Contemporary World Cinema
El Angel is a true crime film loosely based on a baby-faced Argentinian serial killer named Carlos Robledo, aka “The Angel of Death”, who killed 11 people in the early 70s. At the start of the film, “Carlitos” is simply a thief. It’s something he’s done his whole life, it comes naturally to him and he even has a philosophy around it: he doesn’t believe in personal property. Most of the things he steals he just gives away to make friends, making him appear rather innocuous. He soon falls in with a family of seasoned criminals who want to up the ante a bit, so I assumed it was one of them who would be revealed to be this famous serial killer promised in the film’s synopsis, and we would meet this cold blooded murderer through this young thief who would soon learn the error of his ways. It wasn’t until Carlitos’ third or fourth victim that I realized that he is indeed the eponymous Angel. That’s his charm. There’s so little premeditation to his crimes that they seem almost innocent, and we keep waiting for him to right the ship, instead he keeps shooting more holes in it.

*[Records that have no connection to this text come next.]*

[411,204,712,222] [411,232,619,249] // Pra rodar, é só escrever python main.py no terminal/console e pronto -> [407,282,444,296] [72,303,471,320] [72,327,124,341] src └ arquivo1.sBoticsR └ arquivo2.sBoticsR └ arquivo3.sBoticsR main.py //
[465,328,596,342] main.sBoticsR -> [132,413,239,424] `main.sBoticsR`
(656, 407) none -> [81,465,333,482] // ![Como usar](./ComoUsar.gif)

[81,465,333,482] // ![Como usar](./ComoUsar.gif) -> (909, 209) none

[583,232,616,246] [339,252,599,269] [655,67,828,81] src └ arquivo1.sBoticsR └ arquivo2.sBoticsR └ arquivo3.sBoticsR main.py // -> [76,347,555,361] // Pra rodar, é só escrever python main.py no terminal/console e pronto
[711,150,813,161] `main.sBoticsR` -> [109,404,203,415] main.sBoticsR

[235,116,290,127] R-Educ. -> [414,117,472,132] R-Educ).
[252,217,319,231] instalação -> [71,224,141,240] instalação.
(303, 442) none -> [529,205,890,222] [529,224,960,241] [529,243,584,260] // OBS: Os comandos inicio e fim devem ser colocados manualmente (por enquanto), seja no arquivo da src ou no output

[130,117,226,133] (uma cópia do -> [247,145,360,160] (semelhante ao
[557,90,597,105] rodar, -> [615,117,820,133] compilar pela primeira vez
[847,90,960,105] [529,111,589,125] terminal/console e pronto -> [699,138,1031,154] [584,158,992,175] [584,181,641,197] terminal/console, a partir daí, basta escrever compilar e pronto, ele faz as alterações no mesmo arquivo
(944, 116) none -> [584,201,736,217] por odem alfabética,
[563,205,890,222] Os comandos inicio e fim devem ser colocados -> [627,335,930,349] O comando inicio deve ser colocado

Carlitos has a couple cinematic brothers in A Clockwork Orange‘s Alex and Badlands‘ Kit. Like them, he doesn’t seem to understand the consequences of his actions. He’s more like a child playing a game, void of remorse or guilt, which in a sense makes him appear almost blameless. This is just who he is and he’ll be himself for as long as he can get away with it.
The way Carlitos sees (or doesn’t see) his own crimes is central to El Angel, and while he’s a different kind of criminal than we’re used to, that doesn’t necessarily make him likeable, and certainly not relatable. In this sense, Luis Ortega’s debut feature always keeps the audience at an arm’s length away. We never know what the protagonist is thinking or what he’s going to do next, which makes the film simultaneously unpredictable and frustrating.